Les coulisses du mouvement
Le succès de la grève de 2012 a ce qu’il faut pour redonner confiance aux mouvements de contestations étudiantes. Cela peut cependant mener à oublier les nombreuses grèves au Québec, étudiantes ou non, qui n’aboutissent à aucun gain concret. On peut penser notamment à la grève du printemps 2015, ou même aux grèves plus récentes pour la justice climatique. Quel a donc été le secret de la grève de 2012?
Pour Martine Desjardins et Joël Pedneault, les raisons de ce succès se trouvent en partie dans une préparation solide qui s’est échelonnée sur les années précédant la grève. « On parle beaucoup de 2012, mais ça a quand même commencé plus tôt », explique Martine Desjardins. Au cours des années précédentes, la FEUQ avait déjà réalisé une étude sur les conditions de vie étudiante à travers les universités, en passant en entrevue des étudiant·e·s de plusieurs universités, tous niveaux d’études confondus. « On a réalisé que ce n’était pas vraiment rose : les étudiants s’endettaient plus que la moyenne canadienne, ils travaillaient plus aussi – 19 heures par semaine, ça n’a aucun sens. Dans ces conditions, on voyait mal comment ils pouvaient faire face à une hausse de 75%. » Le spectre d’une hausse des frais de scolarité planait sur le milieu étudiant bien avant l’annonce officielle du gouvernement en 2011. Joël Pedneault se rappelle une tentative de grève à l’automne 2007 : le gouvernement Charest avait à l’époque annoncé un dégel des frais de scolarité pour une augmentation de 50 dollars par session pendant cinq ans. Cela soulevait une question évidente : qu’allait faire le gouvernement en 2012, à la fin de la période de cinq ans? « On se doutait bien qu’il n’allait pas regeler les frais de scolarité, raconte Joël. Ça a fait en sorte qu’en 2007, on savait déjà qu’en 2012, il y aurait probablement un autre conflit, une occasion de mettre de la pression sur le gouvernement. Ça nous a donné du temps. »

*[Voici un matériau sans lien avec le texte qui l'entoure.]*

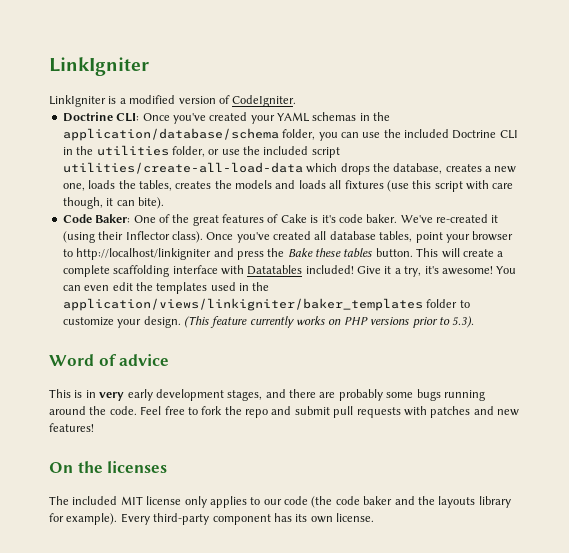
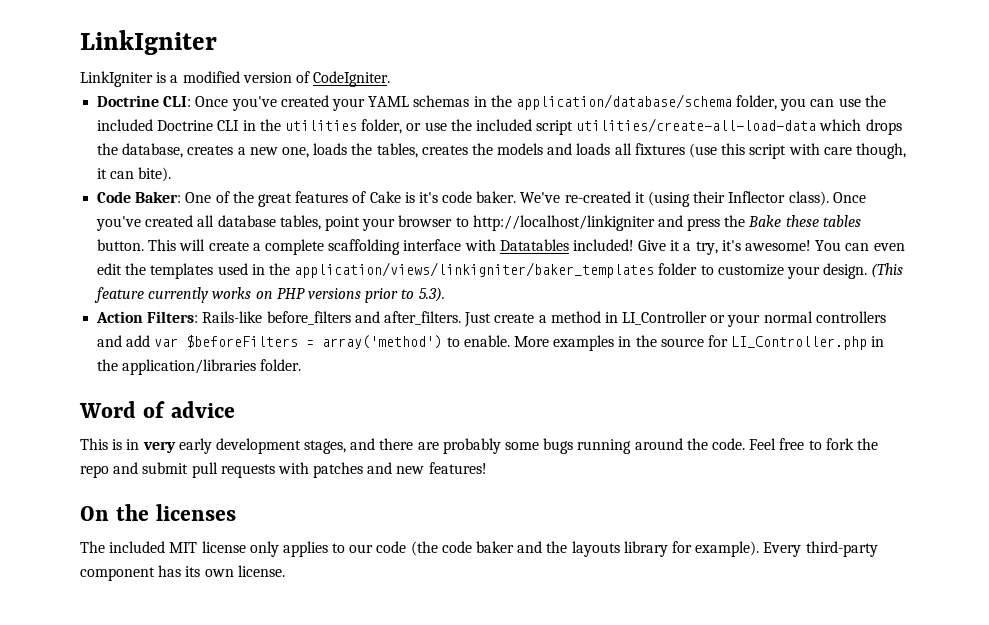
(475, 322) none -> [96,311,886,327] [97,335,885,351] [97,359,302,375] // Action Filters: Rails-like before_filters and after_filters. Just create a method in LI_Controller or your normal controllers and add var $beforeFilters = array('method') to enable. More examples in the source for LI_Controller.php in the application/libraries folder.

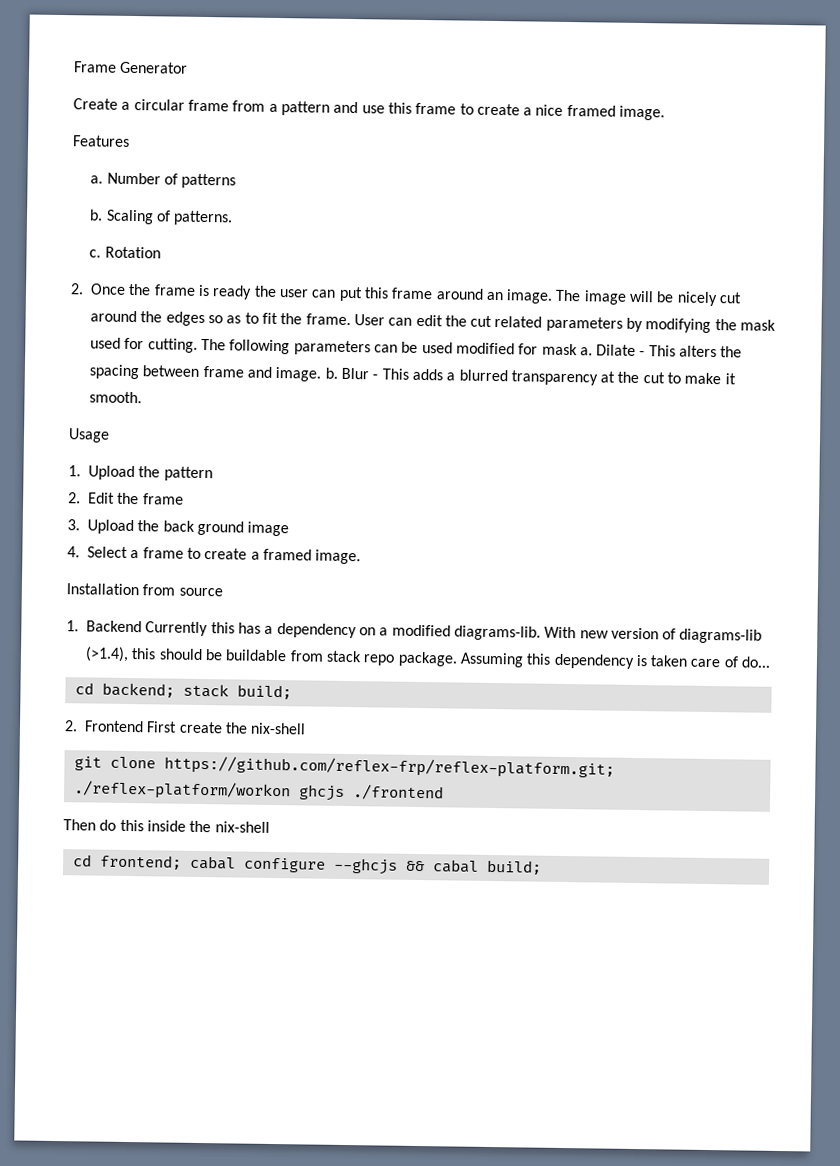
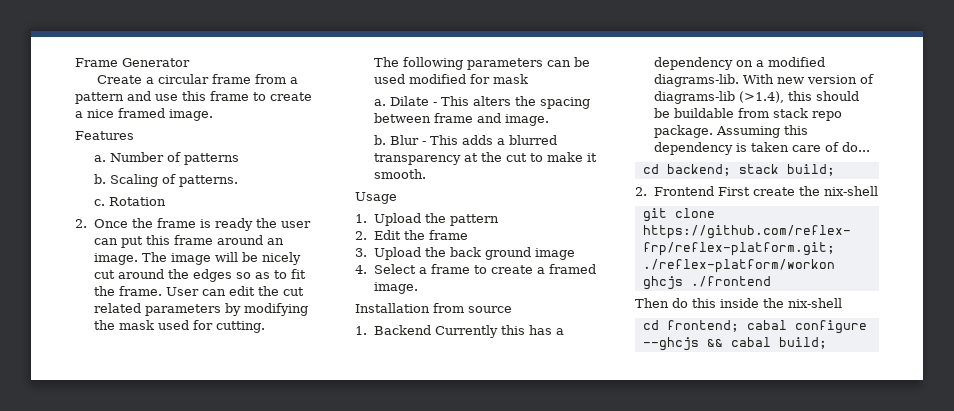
(198, 345) none -> (266, 327) //
(578, 349) none -> (529, 79) //
(322, 374) none -> (550, 120) //

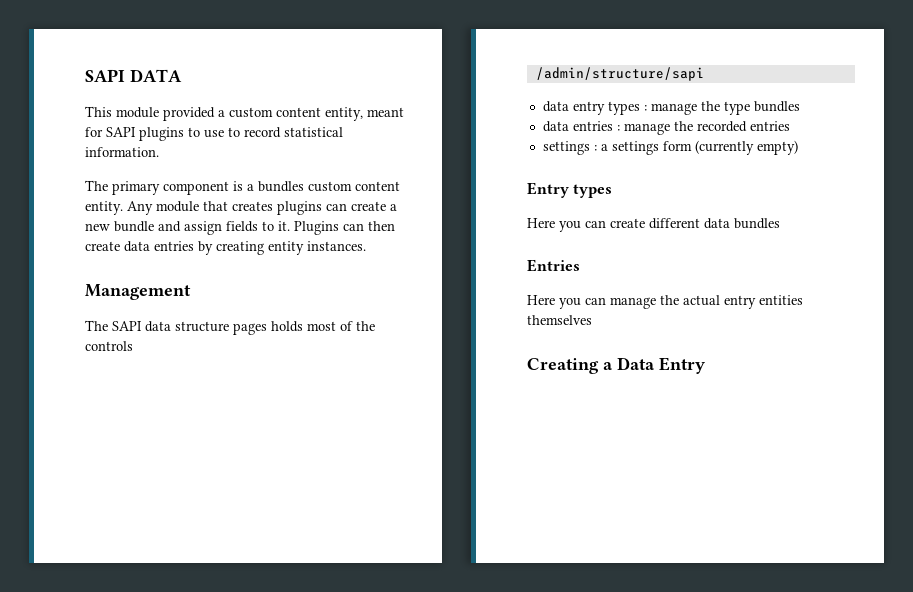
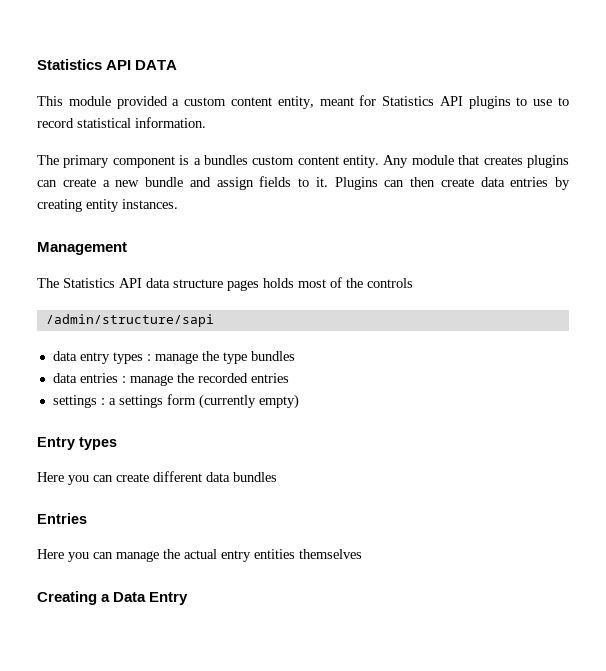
[85,69,125,82] SAPI -> [37,59,132,70] Statistics API
[106,127,136,137] SAPI -> [382,96,463,106] Statistics API
[112,321,142,331] SAPI -> [63,278,142,288] Statistics API

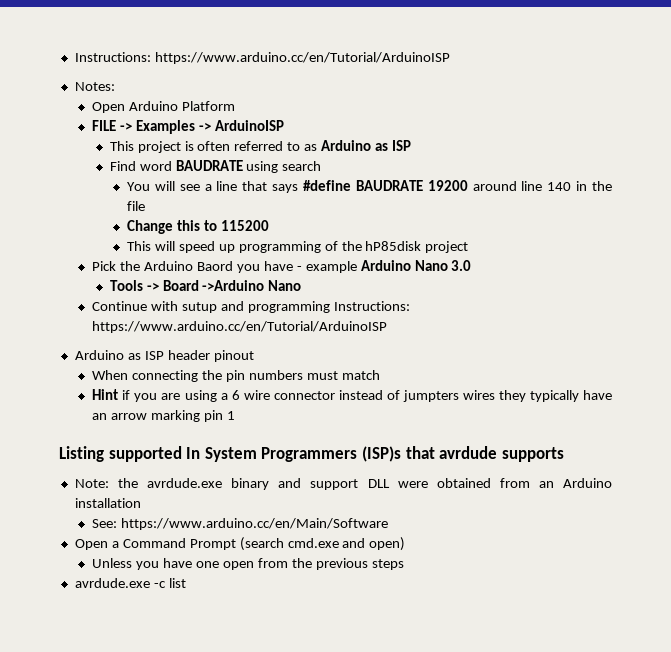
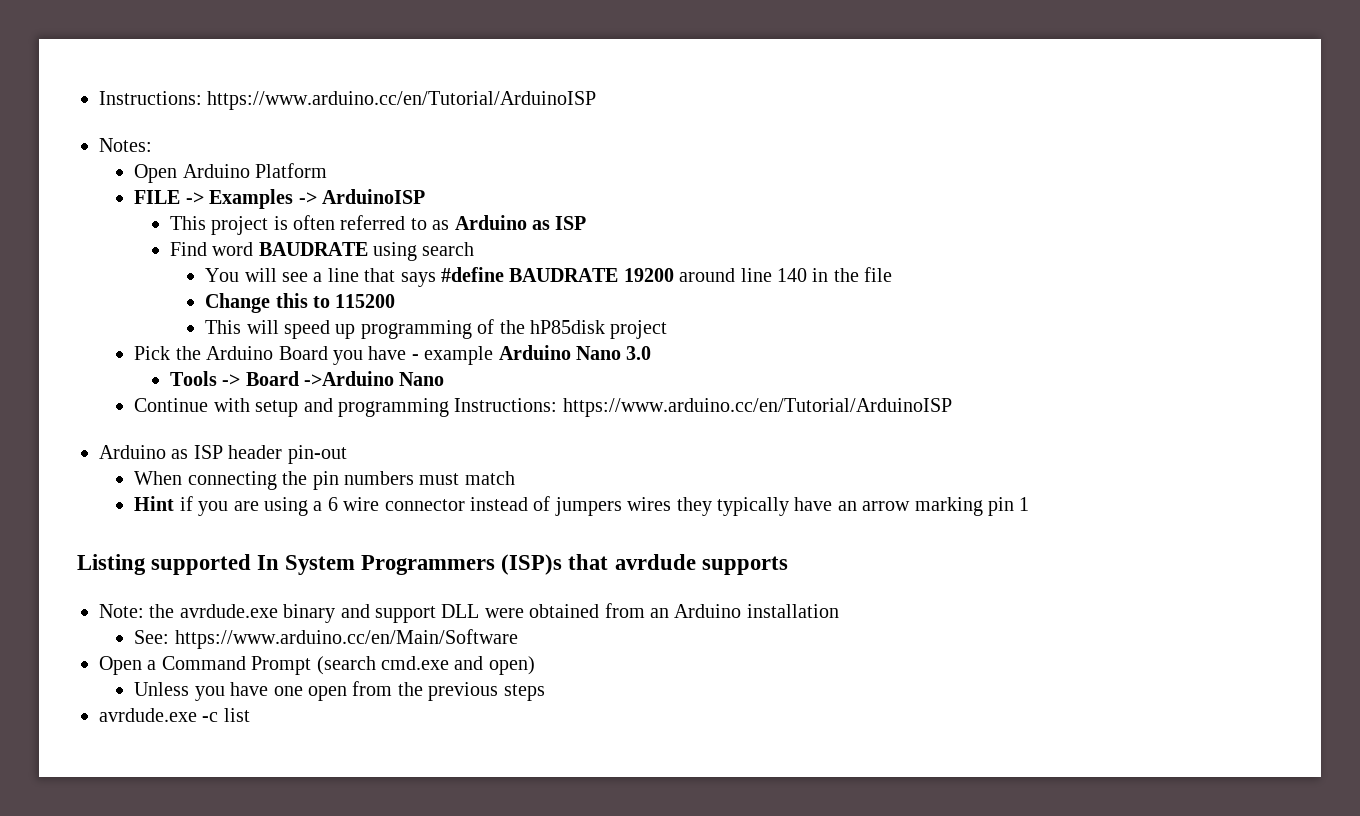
[197,261,234,271] Baord -> [278,346,328,360] Board
[182,302,218,313] sutup -> [255,400,299,417] setup
[213,350,254,362] pinout -> [287,445,347,464] pin-out
[402,390,459,402] jumpters -> [554,497,622,516] jumpers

Ce temps de préparation, les associations l’ont utilisé pour faire tout le travail préalable nécessaire à une mobilisation : faire connaître les associations ; dénicher des leaders étudiant·e·s en regardant au-delà des milieux traditionnels, comme dans les équipes sportives; organiser de petites grèves d’une demijournée ou d’une journée. « L’idée, c’était de tester nos assemblées générales, de voir quels étaient les bons arguments, les bonnes questions et les bonnes réponses qu’il fallait proposer », explique Martine Desjardins. En effet, il était crucial pour le mouvement étudiant d’adapter le discours aux différents milieux. La mobilisation de l’association étudiante des cycles supérieurs de l’université Mcgill (AÉCSUM), qui était affiliée à la FEUQ, en était un bon exemple. « Encore aujourd’hui, je pense, traiter l’éducation comme un bien commun est quelque chose qui n’est pas très bien compris du côté anglophone. Il fallait donc y aller avec l’enjeu de l’endettement et parler d’accessibilité aux études, et là ça répondait », raconte Martine Desjardins. Finalement, plusieurs actions symboliques ont été organisées pour faire connaître l’enjeu de la hausse des frais de scolarité. À Concordia, une association avait lâché dans un hall de neuf étages 1000 ballons qui avaient flotté jusqu’en haut, pour représenter la hausse des frais. « Ça avait enragé les gens de la sécurité là-bas », se rappelle Martine Desjardins.